A couple of weeks ago, in the height of the holiday season, the O-Dog and I were walking around Elmwood Avenue when we came upon a troupe of costumed Christmas characters. Santa, of course, being the main draw. After making like Frogger to cross the street, we caught up with St. Nick, did the old sit on the lap routine and came home with one pretty jazzed kid.
Me: Tell mommy who we saw, Rock.
O-Dog: Santa Claus.
Mommy: Wow. Did you tell him what you wanted?
Me: Who else did you see?
O-Dog: Rudolph, Frosty and Santa's Mother.
Either Mrs. Claus is not aging as gracefully as her husband or the O-Dog has not yet grasped the concept of wedded bliss. Should I fill him in? Not according to Bill, my defensive partner on my hockey team.
"I don't know why we bother to tell them."
Somehow I think the kids pick up the concept osmotically. For example, there's a little girl in my son's Pre-K class who says she wants to marry my son.
"Next time she says that to you, little buddy, say, 'What's the hurry, baby? We're only four.'"
(Punch from wife.)
As a guy, you just don't get all that warm and fuzzy about mah-wage. I mean "mah-wage is what bwings us togethah," but the male gender of the human species tends to mature a lot slower than our female counterparts. We just have a lot more fun single... There's much more time for play (you'd never get me out of a hockey rink). Our bills, checking accounts and carefree spending habits are our own business. Our weekends are our own. The drunk girl at the bar that just puked on her shoes might actually be fun to talk to. The tomatoes that just fell out of your sandwich can be picked up at your leisure, even if it takes weeks.
There are many other perks. You don't have to tell anybody their ass doesn't look big.
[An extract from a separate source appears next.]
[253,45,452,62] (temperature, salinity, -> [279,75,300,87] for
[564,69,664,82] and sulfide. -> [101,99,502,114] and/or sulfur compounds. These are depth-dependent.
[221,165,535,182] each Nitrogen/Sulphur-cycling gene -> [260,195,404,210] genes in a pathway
You can drink out of the carton. You don't have to empty your browser cache, history, etc. on a daily basis and the bathroom is the perfect and logical place for porn. If you find the girl you're hanging out with is a bit of a pain in the ass, you could just not call her... I could go on.
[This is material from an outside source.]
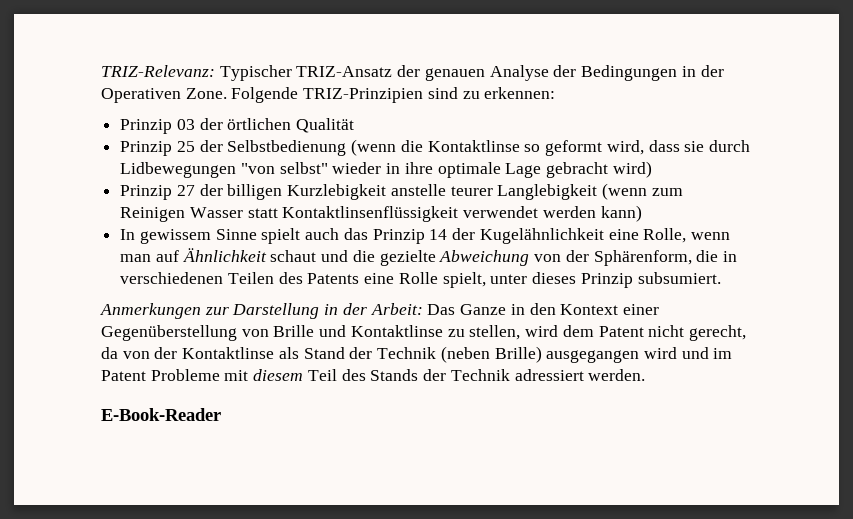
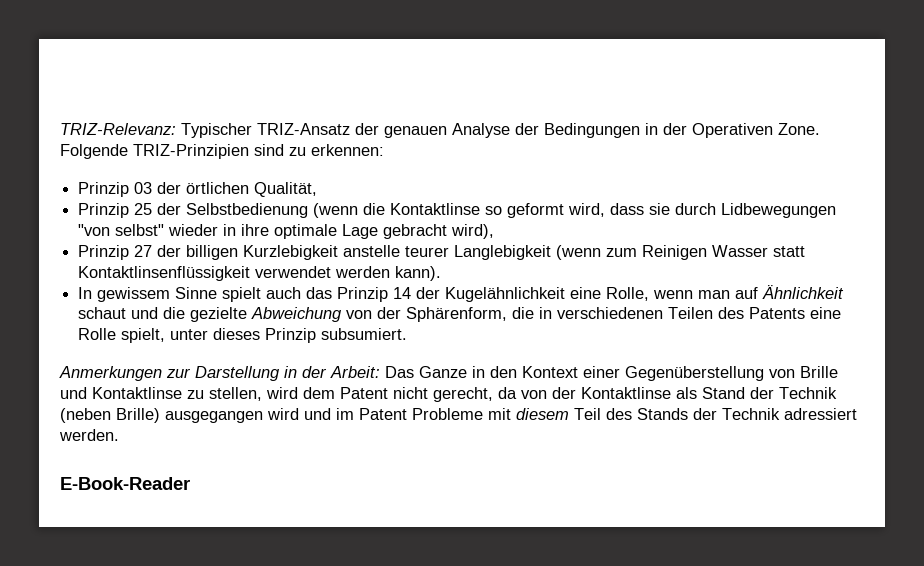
[296,118,355,133] Qualität -> [254,182,318,197] Qualität,
[612,161,652,178] wird) -> [451,224,495,239] wird),
[600,205,642,222] kann) -> [395,266,442,281] kann).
For these and many more reasons, I find it difficult to say "Congratulations," to a man when he gets engaged or married. In fact, I abandoned the practice altogether. It leads to some awkwards moments, since people seem to expect it.
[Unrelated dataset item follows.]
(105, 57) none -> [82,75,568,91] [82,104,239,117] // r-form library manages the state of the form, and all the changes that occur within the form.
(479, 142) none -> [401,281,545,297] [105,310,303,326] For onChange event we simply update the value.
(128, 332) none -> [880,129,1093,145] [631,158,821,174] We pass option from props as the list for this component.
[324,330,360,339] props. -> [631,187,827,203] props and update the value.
Me: (to college classmate holding news clipping of his new wife) Is that your wife?
College Classmate: Yeah. I just got married three weeks ago.
Me: ... ... ... ... So, ... um. What are you taking next semester?
I realize it's a natural progression, and in most cases ends up being a move in the right direction for some, but in any case, congratulations just doesn't seem to fit.
Funny enough, today is the anniversary of my engagement. Six years ago, the Whores (Buffalo Sabres) were playing the Toronto Maple Leafs. The .0002 carat ring had been in my possession four about three or four weeks. I decided to propose between the second and third periods, provided of course, the Whores were winning.
At the end of two... Buffalo 8 - Toronto 0.
That sealed my fate.
In hindsight, I'm glad the Sabres won. I love my wife, we've got a great couple of kids. We're a tremendously happy family. I don't remember if anybody congratulated me or not. (Nobody WARNED me or PREPARED me, that's for sure.) I don't think I needed to hear congratulations or advice. No high fives or shots of Cuervo. I wouldn't trade where I am now for anything... but were congratulations truly in order? Maybe just a set of earplugs to use in case of emergency, a partial lobotomy and a primer in how to say "I love you," and "You look great tonight," even though I already think it.
Happy 'Anniversary' Mrs. Claus. You do look great tonight.